Both XLink [XLink] and RDF [RDF] provide a way of asserting relations between resources. RDF is primarily for describing resources and their relations, while XLink is primarily for specifying and traversing hyperlinks. However, the overlap between the two is sufficient that a mapping from XLink links to statements in an RDF model can be defined. Such a mapping allows XLink elements to be harvested as a source of RDF statements. XLink links (hereafter, "links") thus provide an alternate syntax for RDF information that may be useful in some situations.

This Note specifies such a mapping, so that links can be harvested and RDF statements generated. The purpose of this harvesting is to create RDF models that, in some sense, represent the intent of the XML document. The purpose is not to represent the XLink structure in enough detail that a set of links could be round-tripped through an RDF model.

Status of This Document

This Note is made available by the W3C XML Linking Working Group for discussion only. It has not been reviewed yet.
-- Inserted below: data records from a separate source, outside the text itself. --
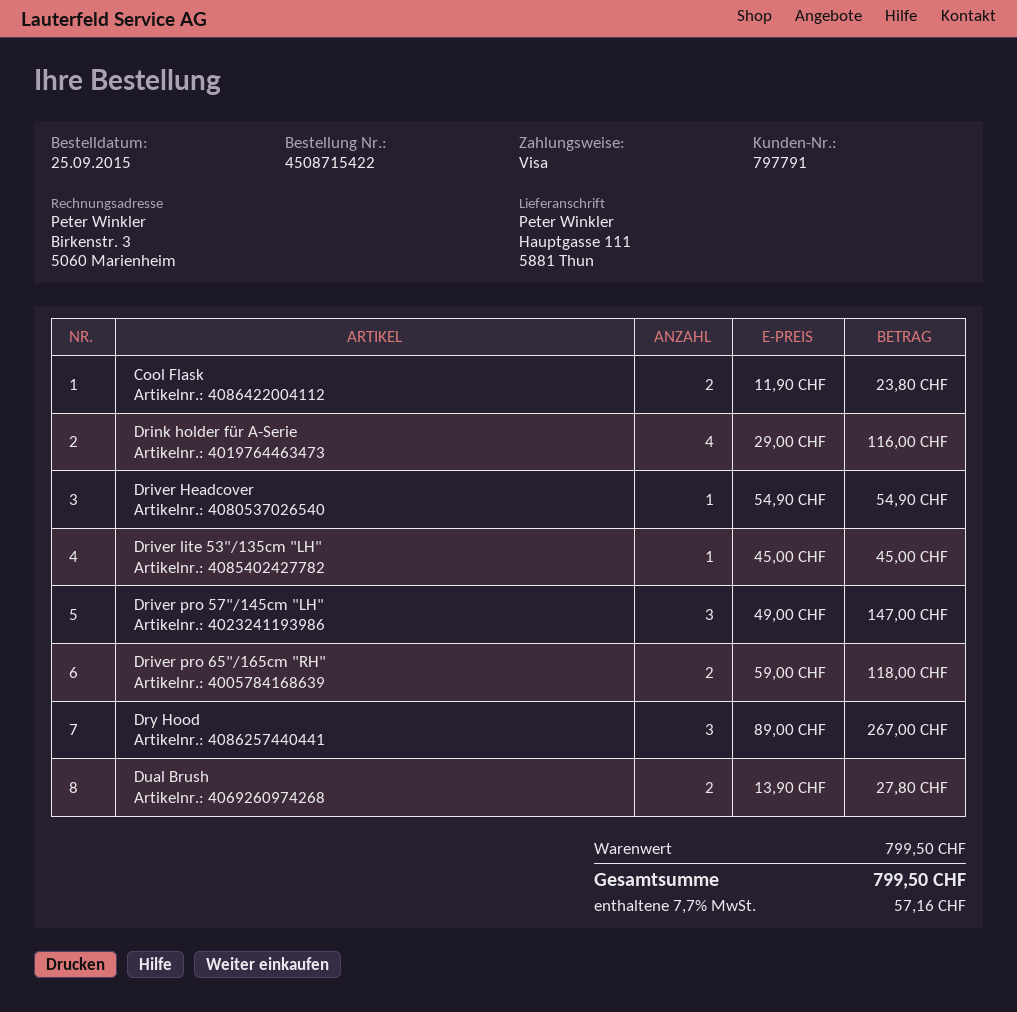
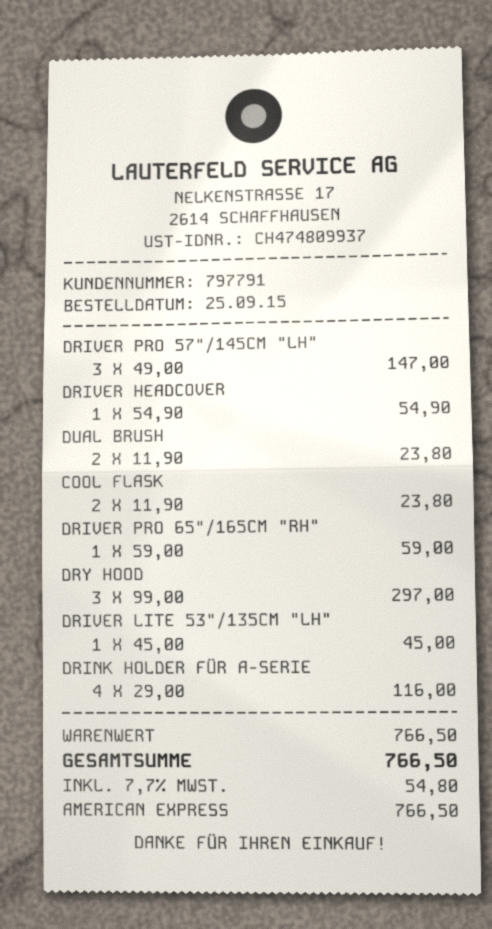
payment method: Visa -> American Express
Driver pro 65"/165cm "RH": 2 x 59.00 = 118.00 -> 1 x 59.00 = 59.00
Dry Hood: 3 x 89.00 = 267.00 -> 3 x 99.00 = 297.00
Dual Brush: 2 x 13.90 = 27.80 -> 2 x 11.90 = 23.80
subtotal: 799.50 -> 766.50
tax: 7.7% = 57.16 -> 7.7% = 54.80
total: 799.50 -> 766.50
Publication of this Note by W3C indicates no endorsement by W3C or the W3C Team, or any W3C Members.

Please send comments to the authors.

Table of Contents

1 Introduction
    1.1 Terminology
    1.2 Notation and Document Conventions
2 Principles of the Mapping
3 Mapping Specification
    3.1 Synthesizing XPointers
    3.2 Simple Linking Elements
    3.3 Extended XML Links
        3.3.1 arc-Type Element
        3.3.2 locator-Type Element
        3.3.3 resource-Type Element
        3.3.4 title-Type Element
    3.4 Linkbases
4 References


1 Introduction

The XLink specification [XLink] defines ways for XML documents to establish hyperlinks between resources. The Resource Description Framework specification [RDF] provides machine-understandable information about web resources.

Both XLink and RDF provide a way of asserting relations between resources. RDF is primarily for describing resources and their relations, while XLink is primarily for specifying and traversing hyperlinks. However, the overlap between the two is sufficient that a mapping from XLink links to statements in an RDF model can be defined. Such a mapping allows XLink elements to be harvested as a source of RDF statements. XLink links (hereafter, "links") thus provide an alternate syntax for RDF information that may be useful in some situations.
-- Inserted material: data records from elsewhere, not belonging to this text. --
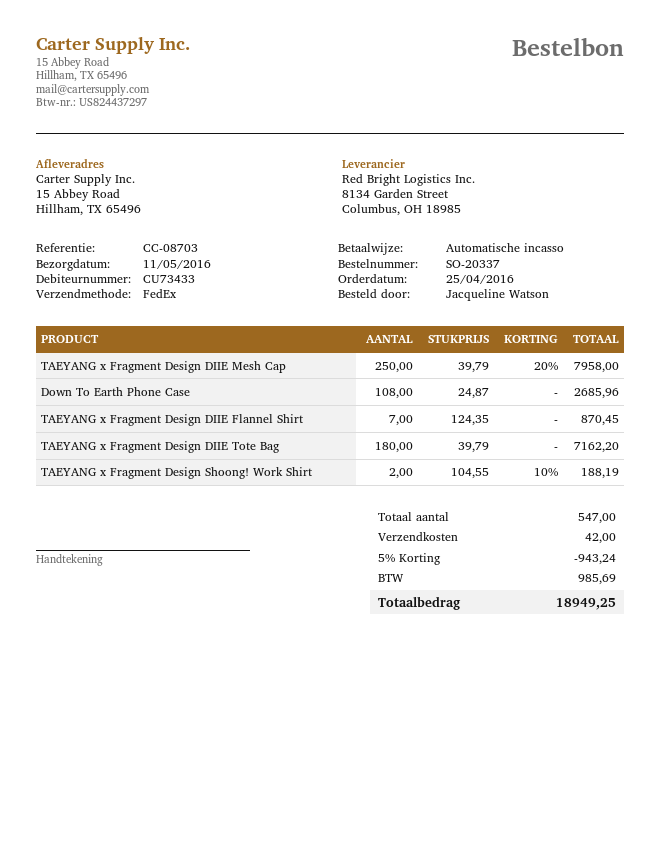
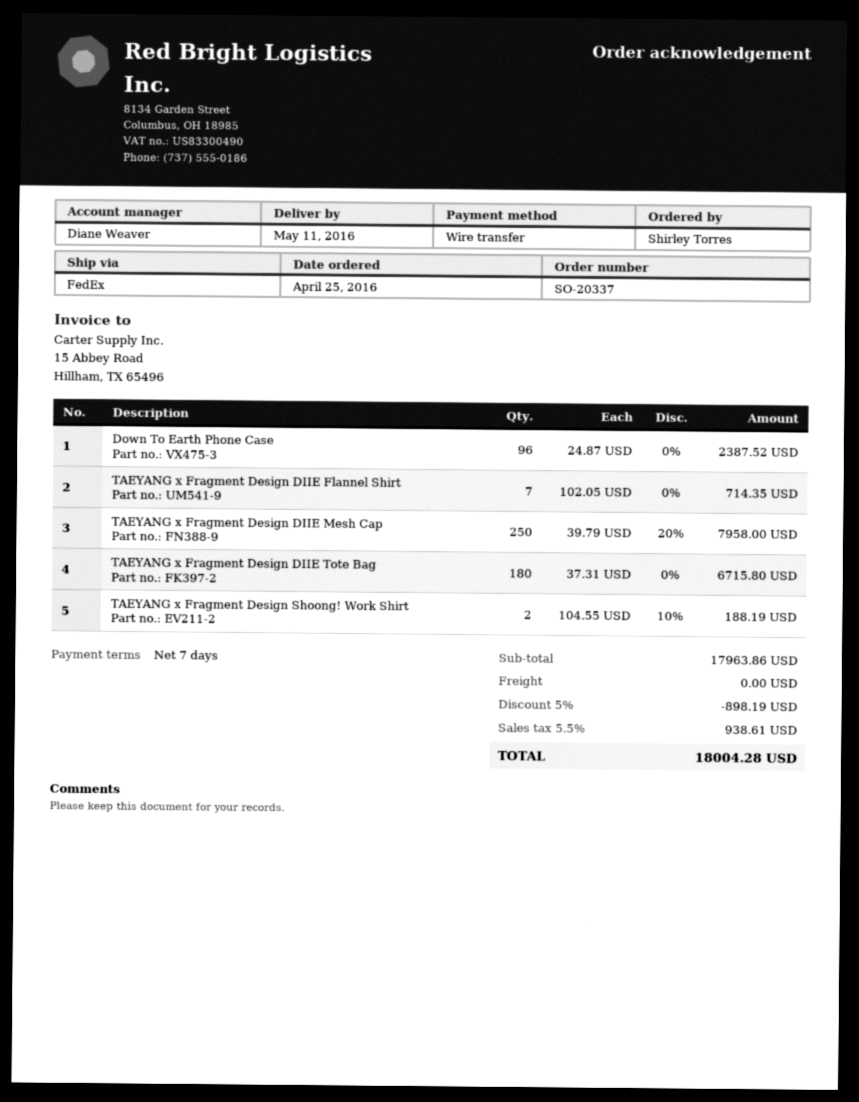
ordered by: Jacqueline Watson -> Shirley Torres
payment method: direct debit -> bank transfer
Down To Earth Phone Case: 108 x 24.87 = 2685.96 -> 96 x 24.87 = 2387.52
TAEYANG x Fragment Design DIIE Flannel Shirt: 7 x 124.35 = 870.45 -> 7 x 102.05 = 714.35
TAEYANG x Fragment Design DIIE Tote Bag: 180 x 39.79 = 7162.20 -> 180 x 37.31 = 6715.80
discount: 5% = 943.24 -> 5% = 898.19
shipping: 42.00 -> 0.00
tax: 985.69 -> 938.61
total: 18949.25 -> 18004.28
This Note specifies such a mapping, so that links can be harvested and RDF statements generated. The purpose of this harvesting is to create RDF models that, in some sense, represent the intent of the XML document. The purpose is not to represent the XLink structure in enough detail that a set of links could be round-tripped through an RDF model.
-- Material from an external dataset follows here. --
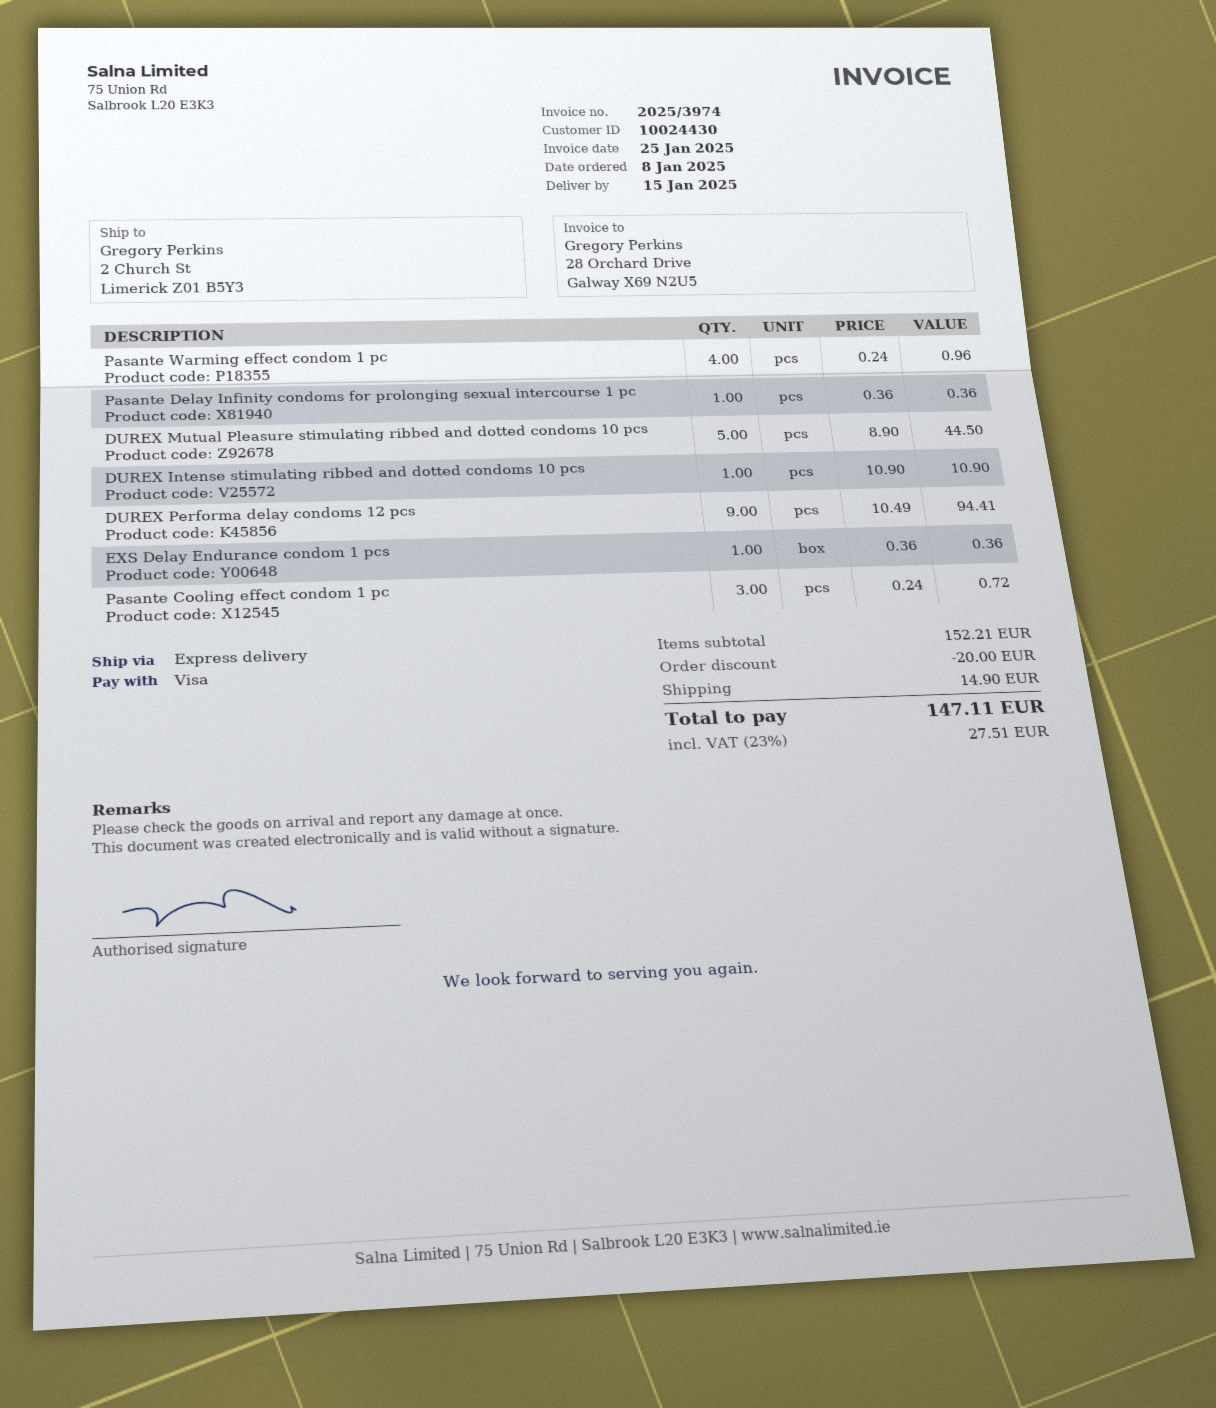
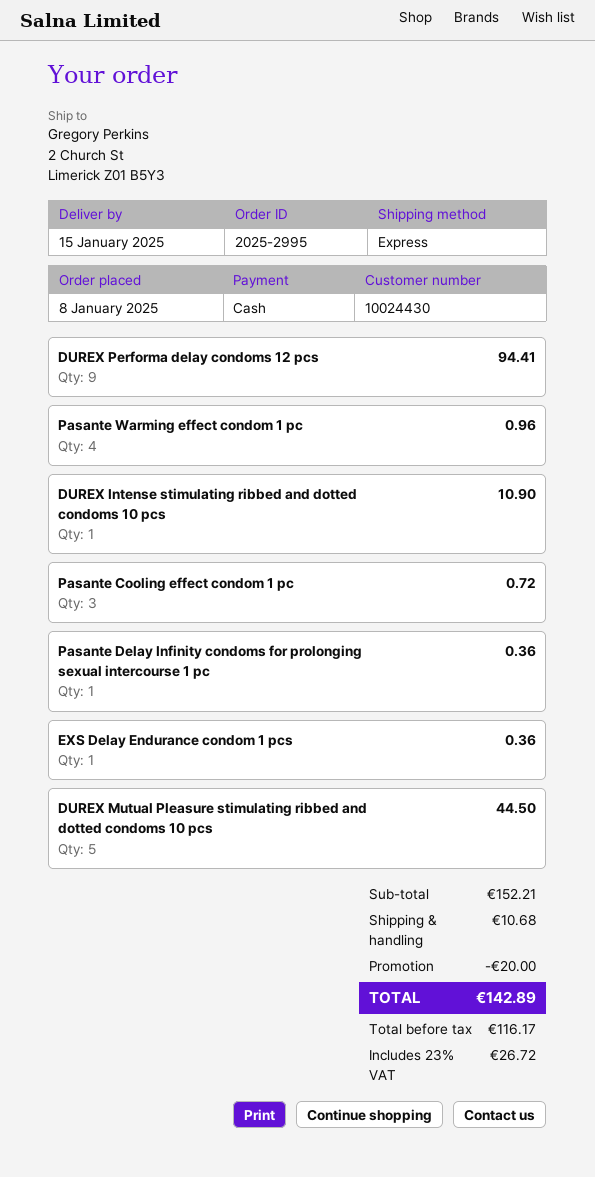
payment method: Visa -> cash
shipping: 14.90 -> 10.68
tax: 23% = 27.51 -> 23% = 26.72
total: 147.11 -> 142.89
Readers of this Note are assumed to be familiar with [XLink], and [RDF]. Terms that are defined in those specifications will not be defined here. Readers should also be familiar with XML Base [XMLBase]. Familiarity with the RDF Schema Candidate Recommendation [RDFSchema] will be necessary for those who wish to make use of the mappings provided here that use RDF Schema Classes.

1.1 Terminology

[Definition: The key words must, must not , required, shall, shall not , should, should not, recommended, may , and optional in this specification are to be interpreted as described in [IETF RFC 2119]. ]

Some special terms are defined here in order to clarify their relationship to similar terms used in the technologies on which the mapping is based. Refer to [XLink] and [RDF] for definitions of other technical terms used here.

[Definition: harvesting]

The process of generating RDF statements from XLink elements.

[Definition: Resource]

A "resource" is anything identified by a URI.

[Definition: Participating resource]

A resource that has been identified in a link to serve as a potential starting or ending point of traversal.

1.2 Notation and Document Conventions

The xlink: and rdf: prefixes are used throughout to stand for the declaration of the XLink and RDF namespaces, respectively, on elements in whose scope the so-marked element or attribute appears (on the same element or on some ancestor element), whether or not a namespace declaration is present in the example. The use of specific namespace prefixes is an editorial convienience; as dictated by the Names in XML Recommendation [XML-Names], any prefix may be used as long as the URI it maps to is the correct one.

2 Principles of the Mapping

Simple RDF statements are comprised of a subject, a predicate, and an object. The subject and predicate are identified by URIs, and the object may be a URI or a literal string. To map an XLink link into an RDF statement, we need to be able to determine the URIs of the subject and predicate. We must also be able to determine the object, be it a URI or a literal.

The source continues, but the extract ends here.